Я взяла тетрадь — тёплую от её рук — и спрятала в сумку.
— Спасибо, Татьяна Сергеевна. Вы даже не представляете...
— Представляю. — Она перебила — впервые за весь разговор не тихо, не робко, а с тем упрямством, которое просыпается в людях, когда они наконец решаются. — Я год живу с этим. Год сплю по четыре часа. Год жду, что кто-то придёт и спросит. Вы — пришли. Спросили. Теперь — делайте. Только... осторожно. Она — умная. Умнее, чем кажется.
Обратная дорога — четыре часа, ночной автобус. За окном — темнота, фары встречных машин, силуэты гор на фоне неба, которое на юге никогда не бывает полностью чёрным — всегда остаётся полоска синего у горизонта, как будто кто-то забыл выключить последний фонарь.
Рогов заснул — голова откинулась назад, рот чуть приоткрыт. Во сне его лицо стало мягче, моложе, — без прищура, без напряжения в скулах, без этой вечной готовности к удару. Просто мужик, тридцать семь лет, уставший после долгого дня, едет в автобусе, и ему снится что-то, от чего по лицу пробегает тень улыбки — или это блики от встречных фар, не разберёшь.

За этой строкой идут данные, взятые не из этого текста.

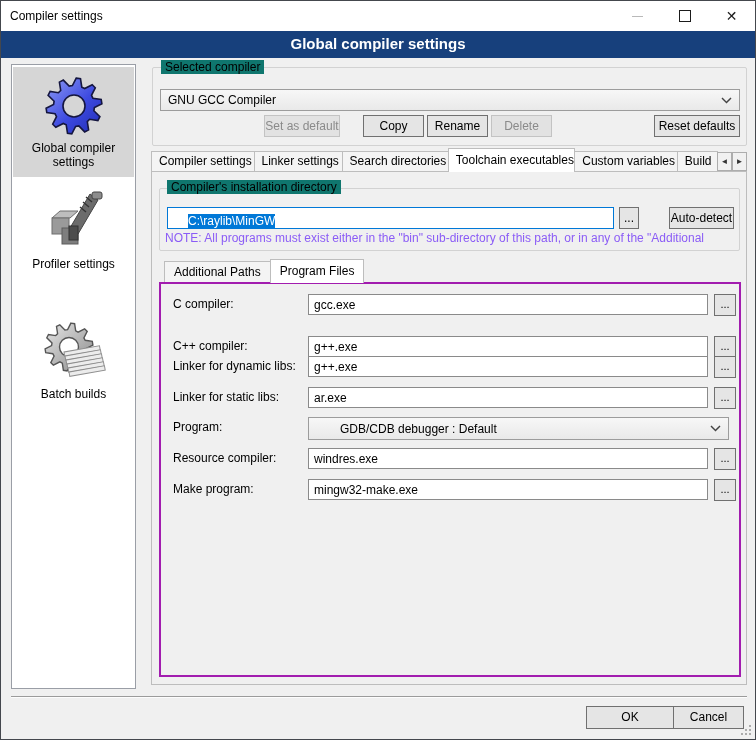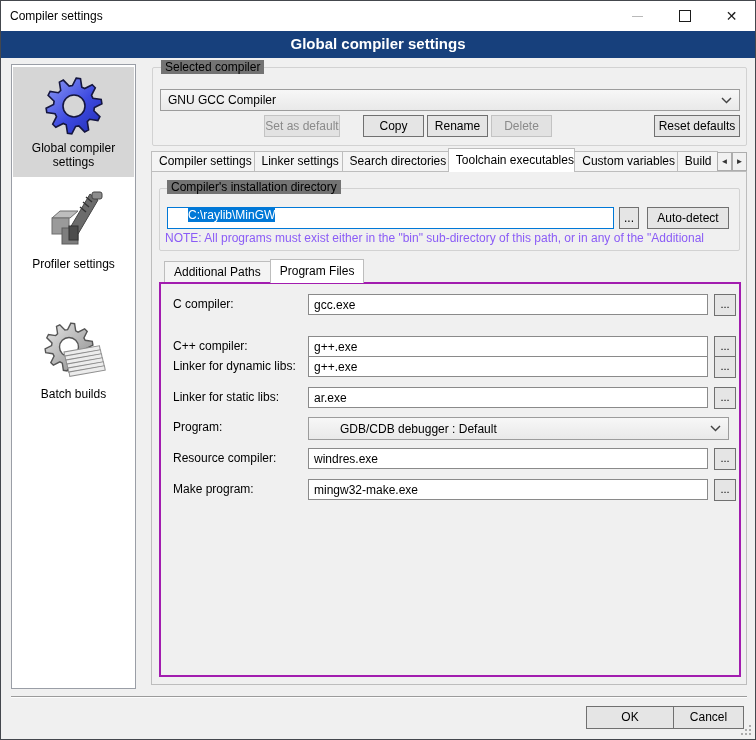"Selected compiler" .gb-legend { background: #737373 -> #0f766e }
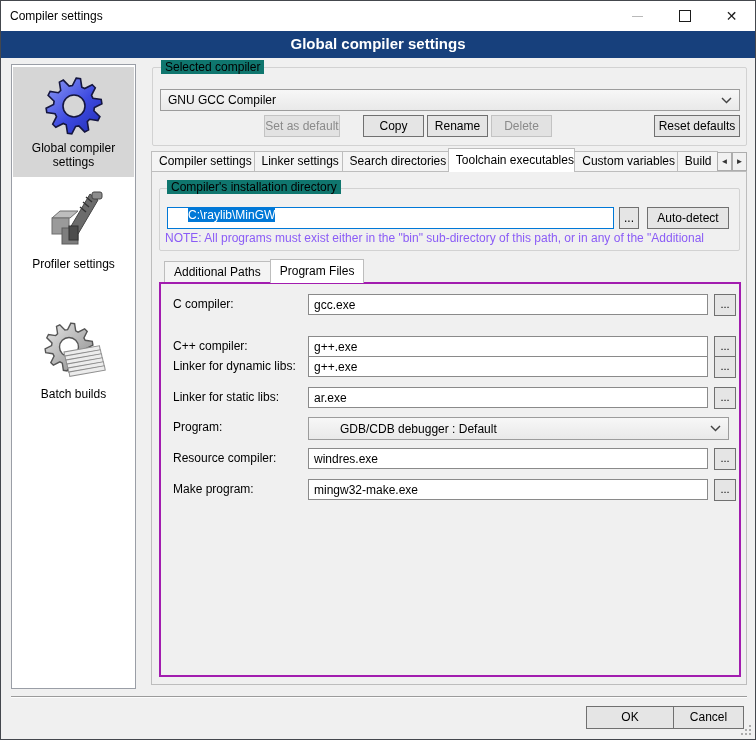"C:\raylib\MinGW" .textbox.focused { align-items: flex-start -> flex-end }
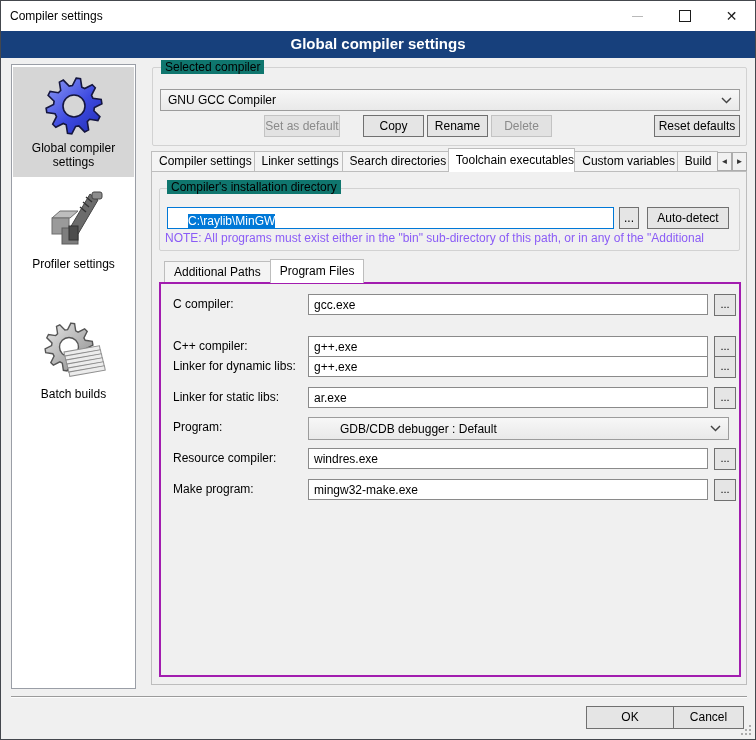"Auto-detect" div.btn { left: 488px -> 510px; width: 82px -> 65px }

Я смотрела на него и думала: вот человек, которого выкинули из системы. Как меня. Нашёл правду — получил по рукам. Как я. Мог бы забить, устроиться охранником и жить тихо — но не забил. Пришёл ко мне. Нашёл Козыреву. Купил билеты на автобус — на свои, не на мои, хотя я обещала вернуть и верну, даже если для этого мне придётся продать машину, на которую я ещё восемнадцать платежей.
Зачем ему это? Справедливость? Он не похож на идеалиста. Месть? Ближе, но не до конца. Может быть — просто привычка: видишь проблему — решаешь; видишь несправедливость — устраняешь; видишь человека, которому плохо, — помогаешь. Без лозунгов, без деклараций, без «давай я буду твоим рыцарем». Просто — делаешь. Как дышишь. Как стоишь двадцать минут у растяжки — не потому что смелый, а потому что так надо.
Автобус въехал в Краснодар в двенадцатом часу ночи. Рогов проснулся — мгновенно, без потягиваний, без зевков, как будто в нём стоял переключатель: сон — бодрствование — щёлк.
— Доехали?
— Доехали.
— Тетрадь цела?
Я похлопала по сумке.
— Цела.
— Хорошо. Завтра — дальше. Фатеев пусть ждёт, нам ещё нужны логи из системы и... — Он осёкся, глянул на часы. — Ладно. Завтра. Иди спать, Дымова.
— Аня.
— Аня. Иди спать.
Я вышла из автобуса, дошла до дома, поднялась на четвёртый этаж, открыла дверь — и первым делом увидела повестку. Белый конверт, подсунутый под дверь, с синей печатью и штампом «Следственный отдел». Второй допрос. Через три дня, к десяти.
Я подняла конверт, вскрыла, прочитала. И среди казённых формулировок нашла одну строчку, которая заставила меня прочитать дважды: «...в связи с результатами графологической экспертизы».
Экспертиза. Подписи. Результат — готов. Прошло как раз двенадцать дней с момента назначения — всё совпадало. И от того, что написано в заключении эксперта, зависит, проведу ли я следующий год дома или в камере.